Would you show every line from the records that holds "shipping"?

__Items from a data source__:
————
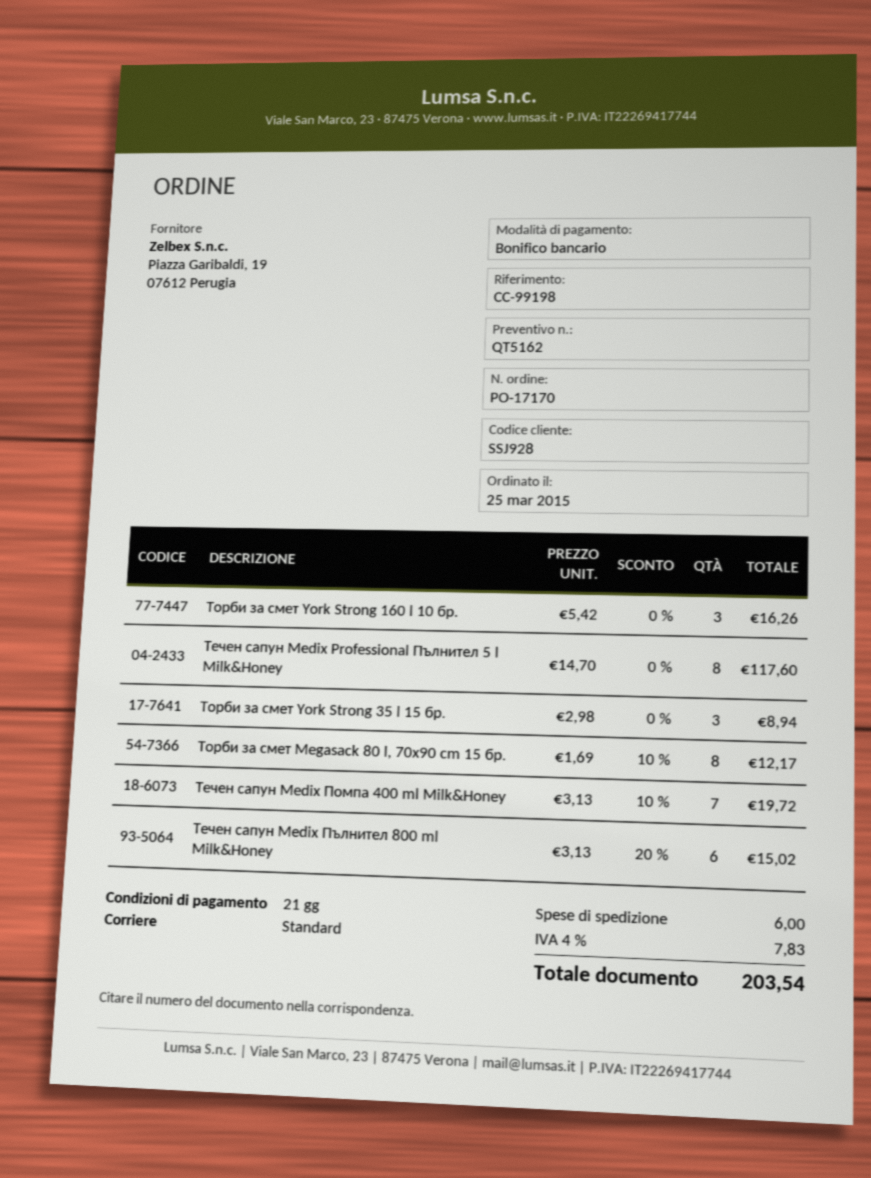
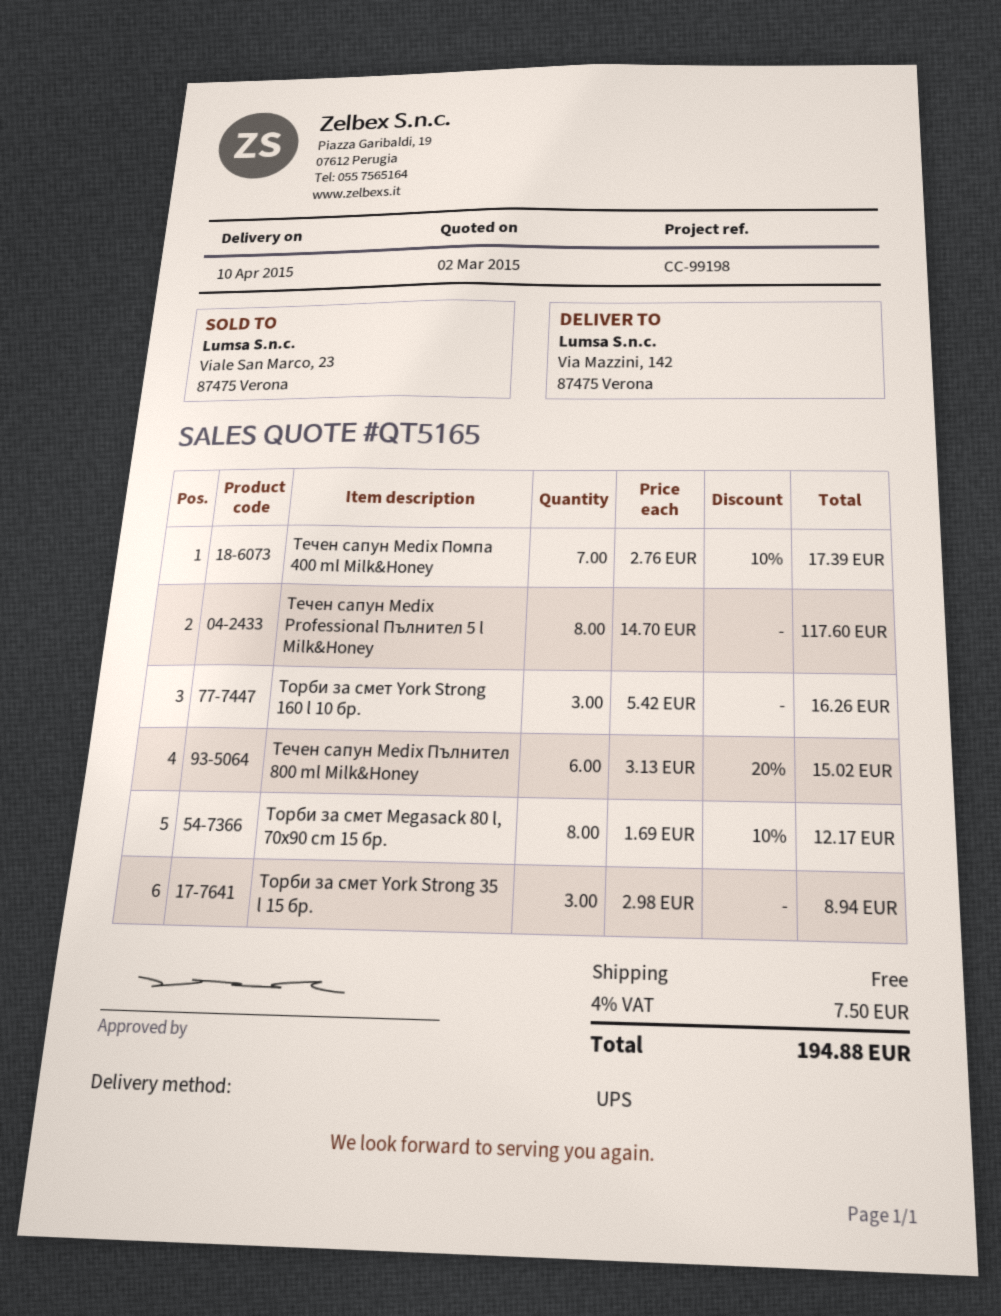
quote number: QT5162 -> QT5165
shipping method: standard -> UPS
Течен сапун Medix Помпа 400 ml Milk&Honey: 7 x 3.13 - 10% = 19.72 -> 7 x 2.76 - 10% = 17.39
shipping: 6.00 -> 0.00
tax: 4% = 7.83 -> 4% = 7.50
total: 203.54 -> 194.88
————
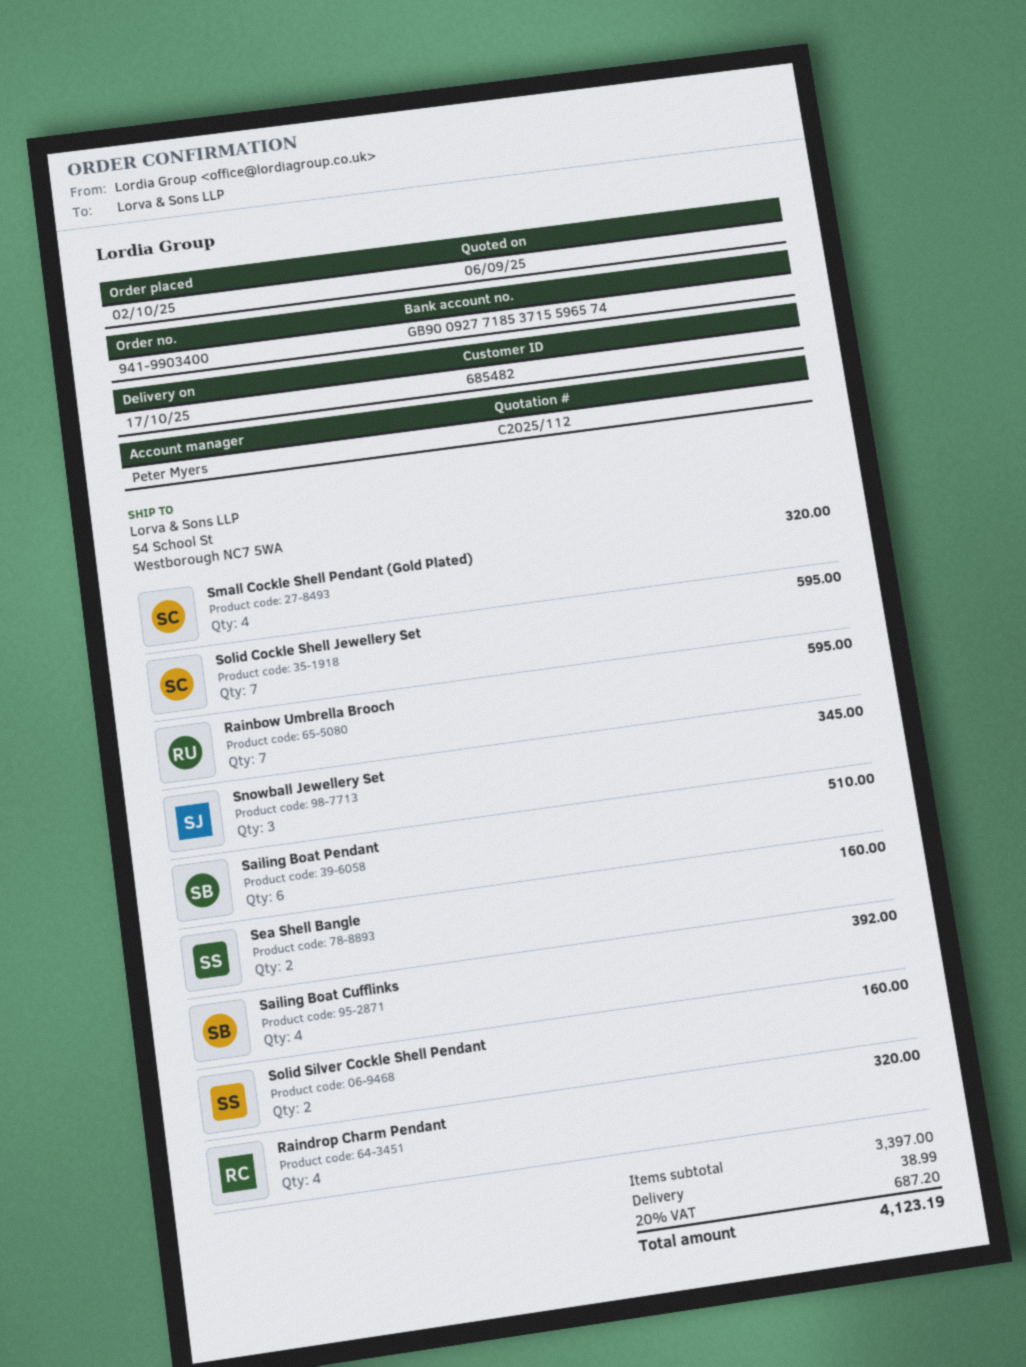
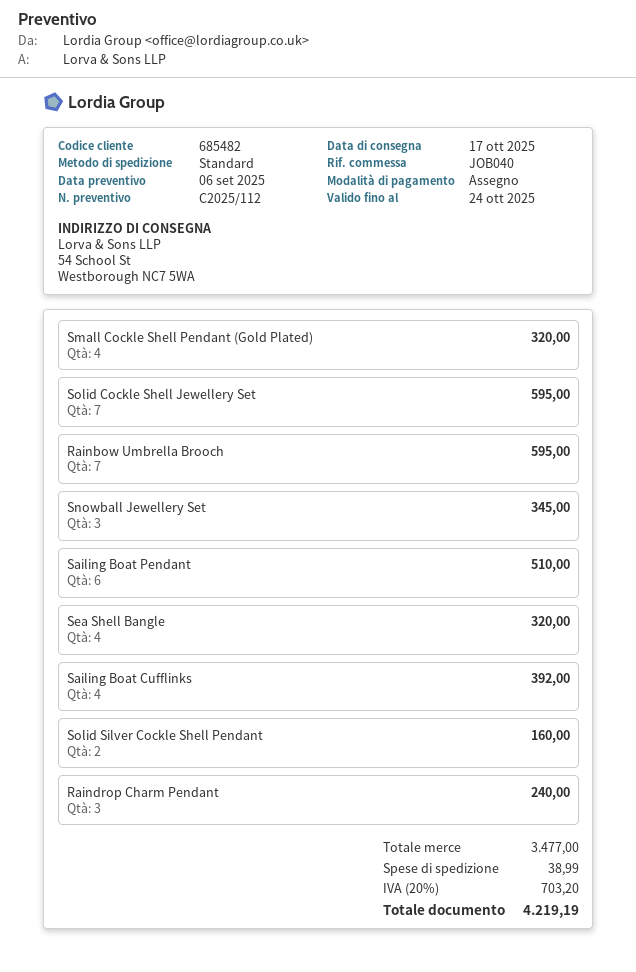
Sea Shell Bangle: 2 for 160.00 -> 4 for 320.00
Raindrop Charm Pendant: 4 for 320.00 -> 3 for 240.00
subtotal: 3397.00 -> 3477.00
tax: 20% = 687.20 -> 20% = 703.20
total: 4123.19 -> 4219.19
————
__YOUR SOLUTION__:
shipping method: standard -> UPS
shipping: 6.00 -> 0.00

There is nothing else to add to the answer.